Your copy should contain exactly the lines from the start of the listing through the line that holds "(297, 428) none -> [155,210,190,221] utrolig", and no pictures.

(Information supplied)

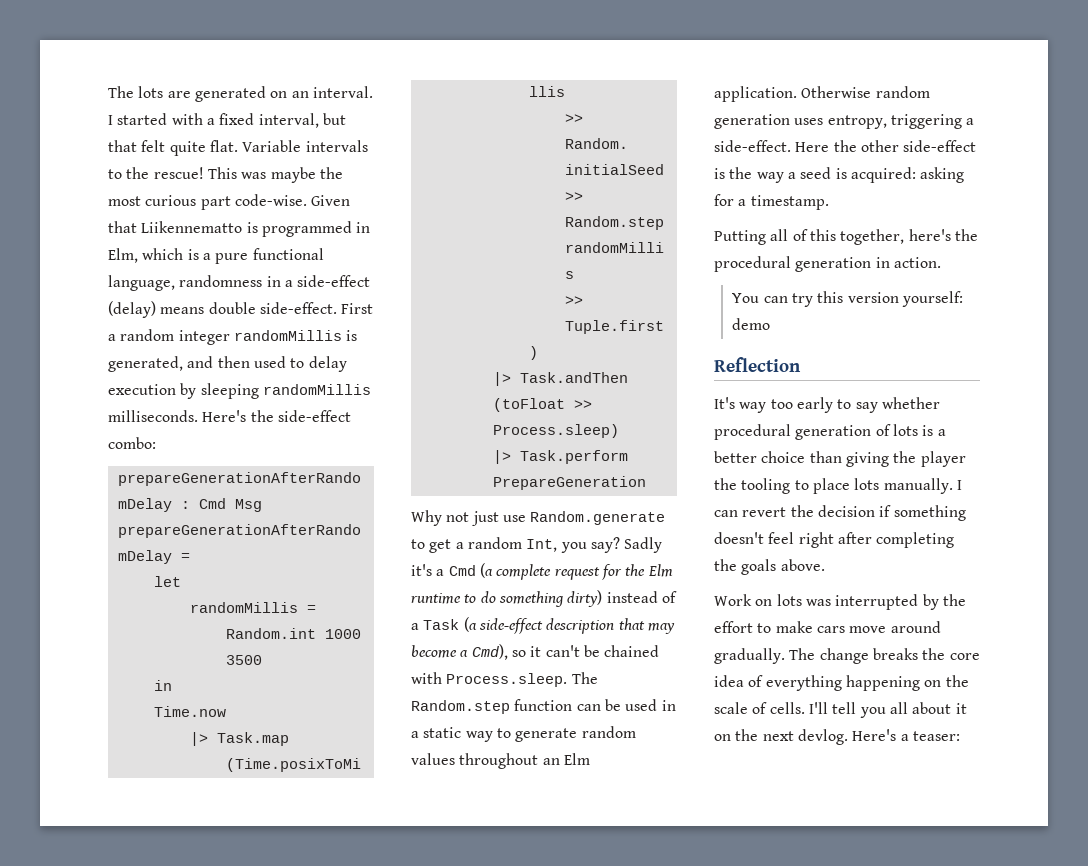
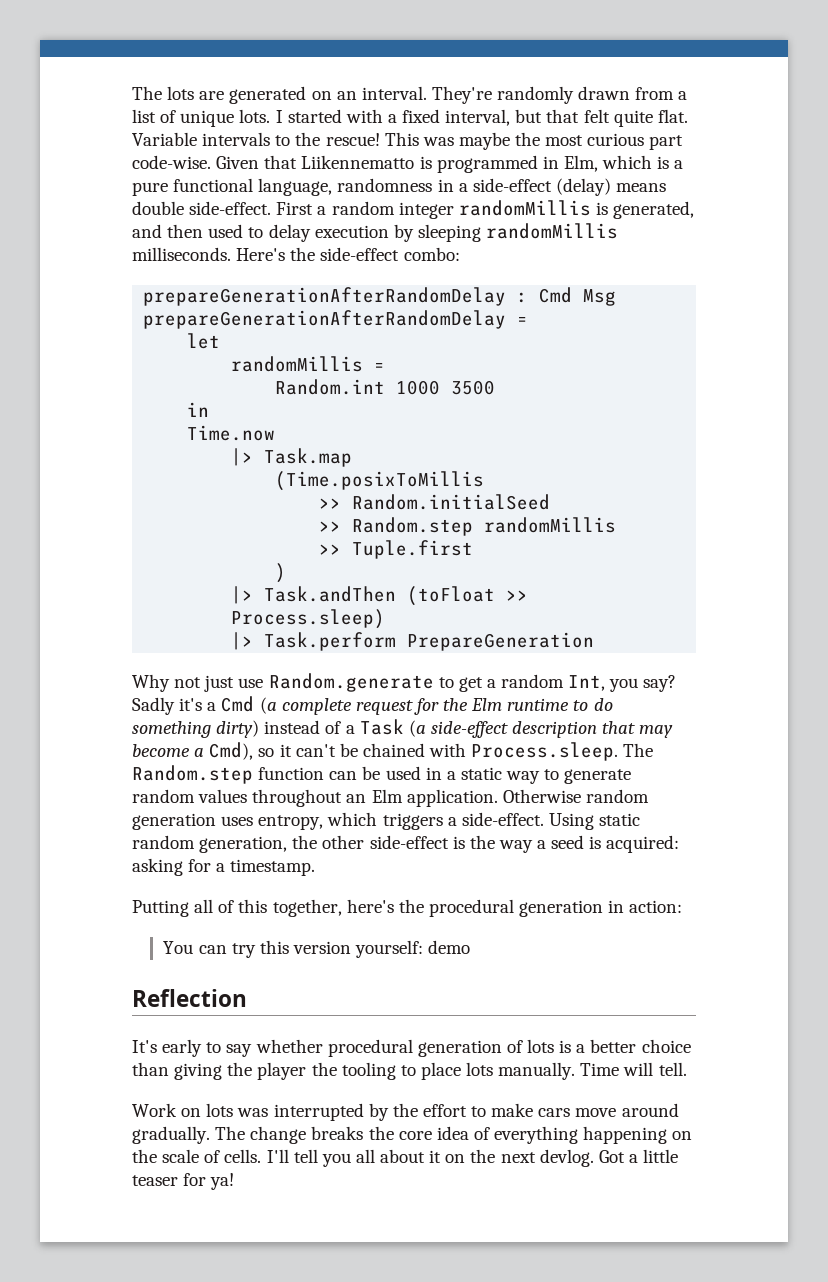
(373, 92) none -> [431,86,688,104] [132,109,271,127] They're randomly drawn from a list of unique lots.
[890,114,975,129] [714,140,830,152] triggering a side-effect. Here -> [327,812,641,830] [132,835,288,853] which triggers a side-effect. Using static random generation,
[893,257,941,268] action. -> [629,900,683,913] action:
[739,399,793,413] way too -> (157, 1046) none
[956,480,962,490] [714,505,966,521] [714,532,955,548] [714,559,825,575] I can revert the decision if something doesn't feel right after completing the goals above. -> [580,1062,687,1076] Time will tell.
[852,729,960,741] Here's a teaser: -> [598,1149,679,1163] [132,1173,235,1190] Got a little teaser for ya!

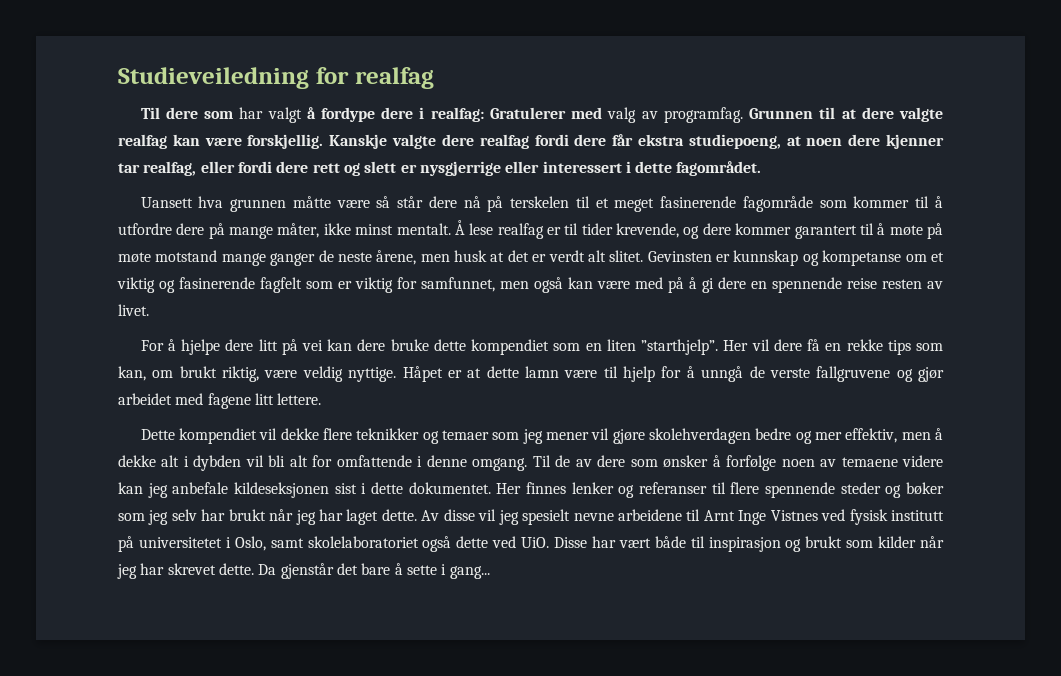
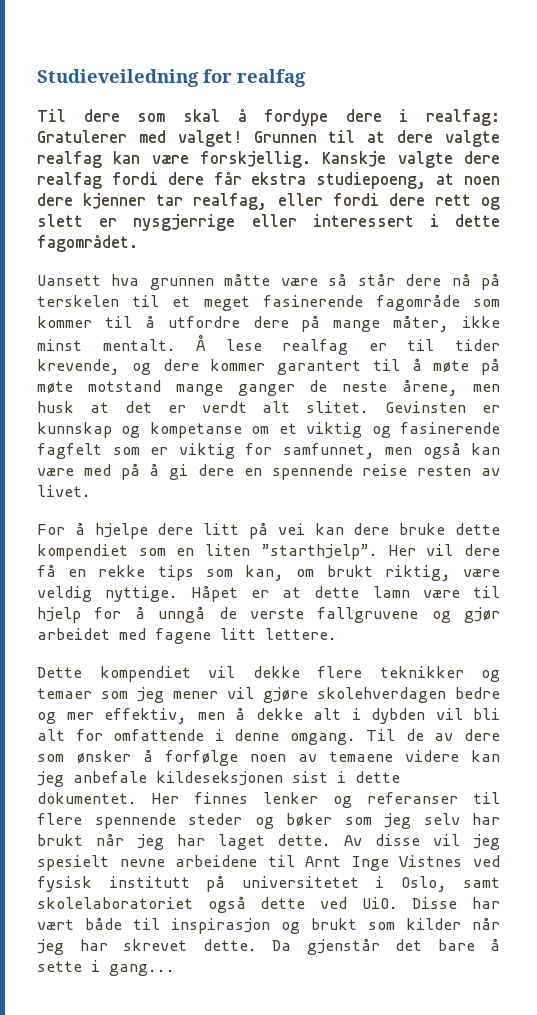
[239,107,302,123] har valgt -> [182,109,220,122] skal
[607,107,743,123] valg av programfag. -> [177,130,242,147] valget!

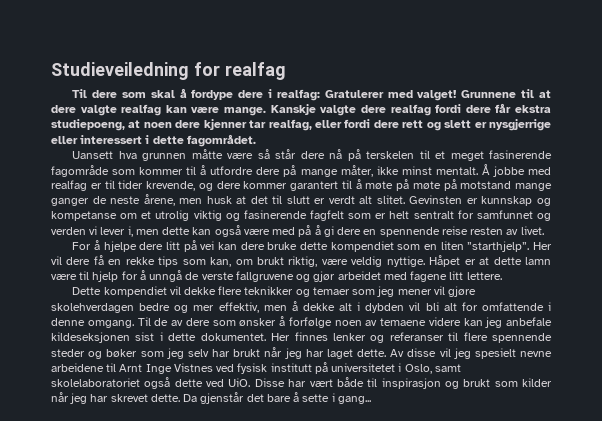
[253,131,317,143] Grunnen -> [461,90,517,98] Grunnene
[200,151,311,168] forskjellig. -> [224,107,267,116] mange.
[225,339,262,351] lese -> [492,166,551,177] jobbe med
(73, 387) none -> [443,179,457,191] på
(152, 407) none -> [272,195,310,204] til slutt
(297, 428) none -> [155,210,190,221] utrolig
[178,442,500,459] viktig for samfunnet, men også kan -> [389,210,552,221] [51,225,241,237] helt sentralt for samfunnet og verden vi lever i, men dette kan også

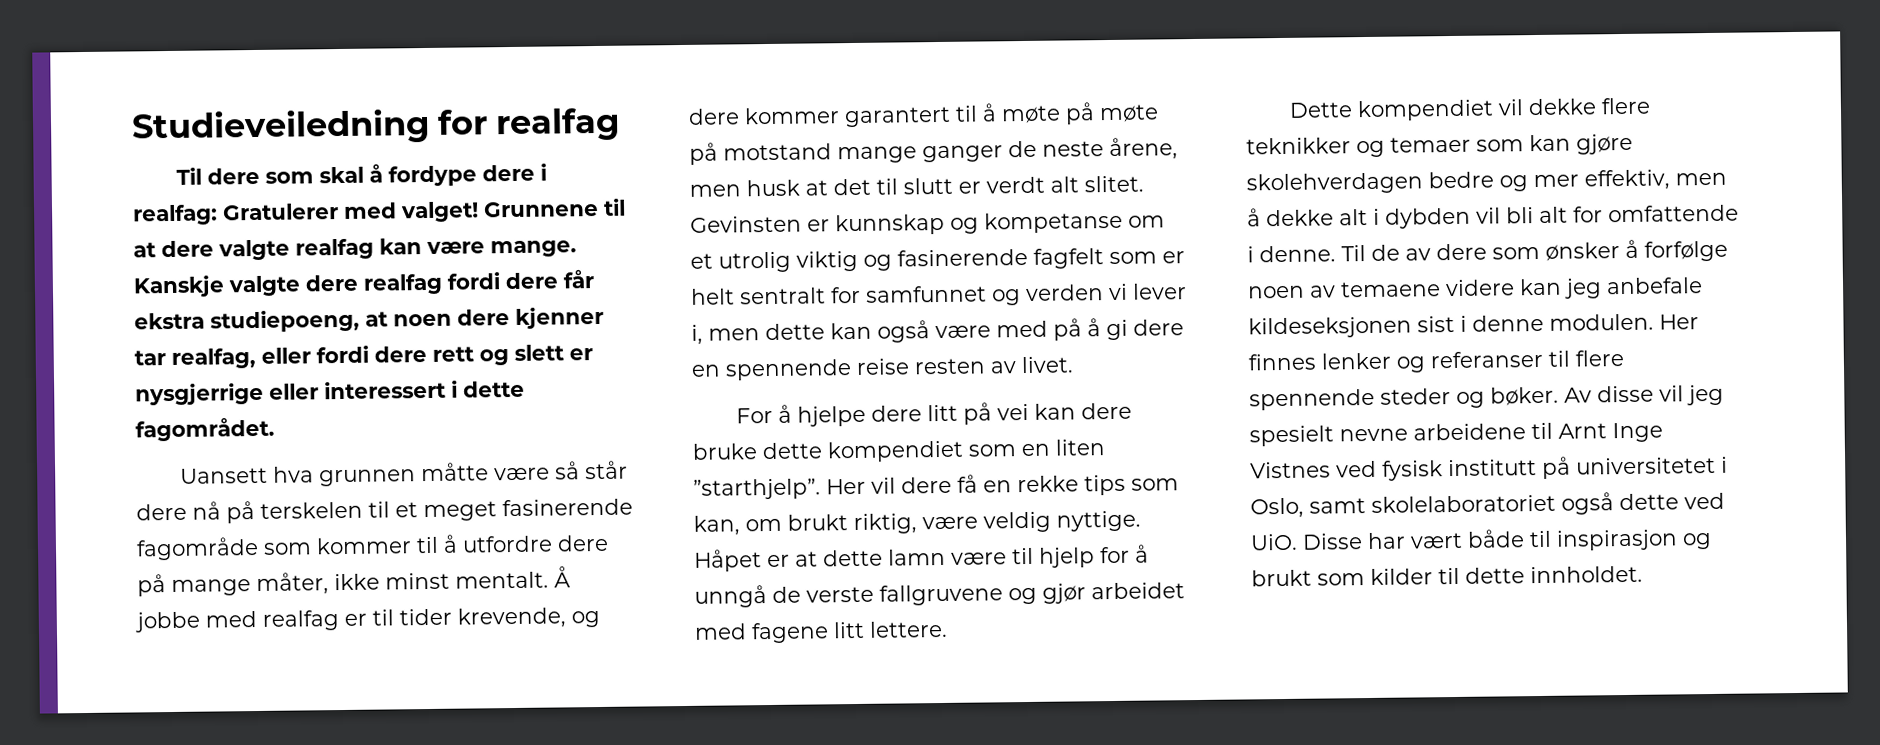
[377,286,445,297] jeg mener vil -> [1529,134,1571,152] kan
[51,318,134,328] denne omgang. -> [1259,245,1336,263] denne.
[168,333,266,341] dette dokumentet. -> [1472,313,1654,332] denne modulen.
[106,347,386,359] bøker som jeg selv har brukt når jeg har laget dette. -> [1490,386,1559,406] bøker.
[51,392,371,404] når jeg har skrevet dette. Da gjenstår det bare å sette i gang... -> [1438,565,1643,585] til dette innholdet.

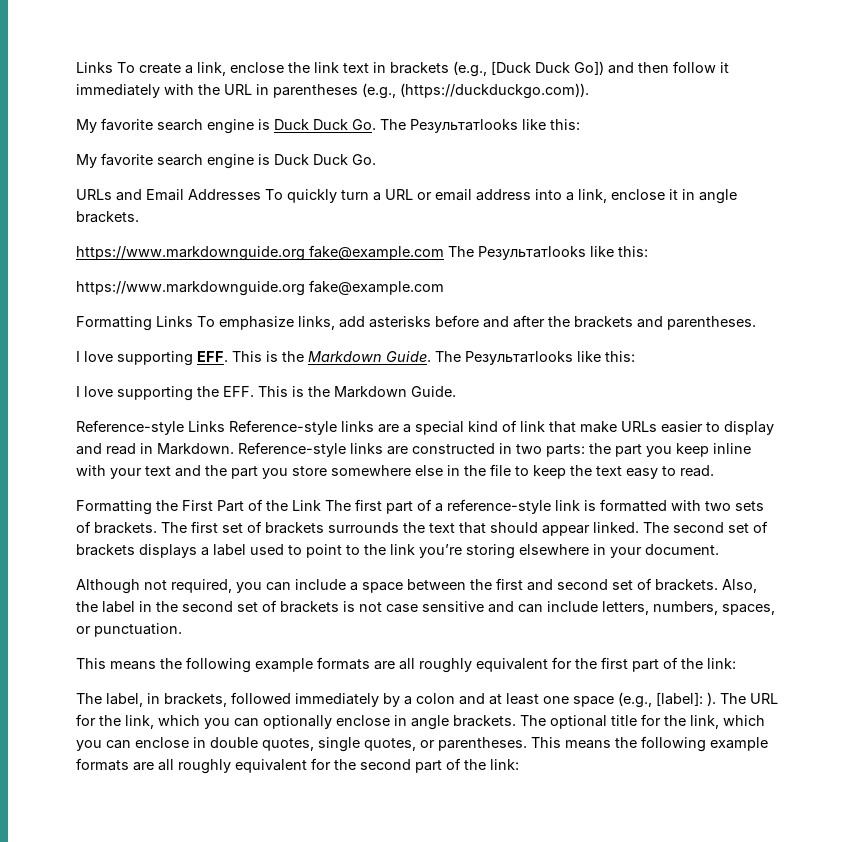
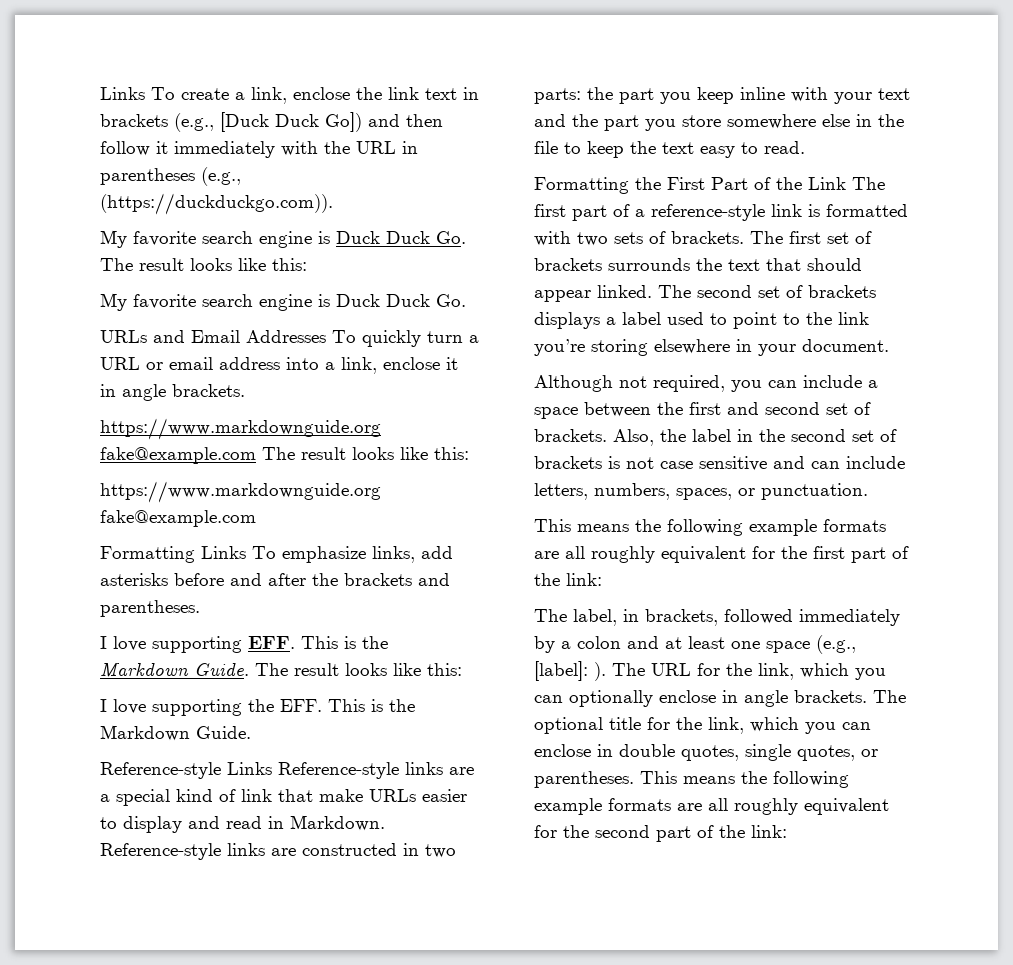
[410,119,518,133] Результатlooks -> [139,258,232,271] result looks
[478,246,586,260] Результатlooks -> [301,447,394,460] result looks
[465,351,573,365] Результатlooks -> [294,663,387,676] result looks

(End Information supplied)

Answer for this exercise:
(373, 92) none -> [431,86,688,104] [132,109,271,127] They're randomly drawn from a list of unique lots.
[890,114,975,129] [714,140,830,152] triggering a side-effect. Here -> [327,812,641,830] [132,835,288,853] which triggers a side-effect. Using static random generation,
[893,257,941,268] action. -> [629,900,683,913] action:
[739,399,793,413] way too -> (157, 1046) none
[956,480,962,490] [714,505,966,521] [714,532,955,548] [714,559,825,575] I can revert the decision if something doesn't feel right after completing the goals above. -> [580,1062,687,1076] Time will tell.
[852,729,960,741] Here's a teaser: -> [598,1149,679,1163] [132,1173,235,1190] Got a little teaser for ya!

[239,107,302,123] har valgt -> [182,109,220,122] skal
[607,107,743,123] valg av programfag. -> [177,130,242,147] valget!

[253,131,317,143] Grunnen -> [461,90,517,98] Grunnene
[200,151,311,168] forskjellig. -> [224,107,267,116] mange.
[225,339,262,351] lese -> [492,166,551,177] jobbe med
(73, 387) none -> [443,179,457,191] på
(152, 407) none -> [272,195,310,204] til slutt
(297, 428) none -> [155,210,190,221] utrolig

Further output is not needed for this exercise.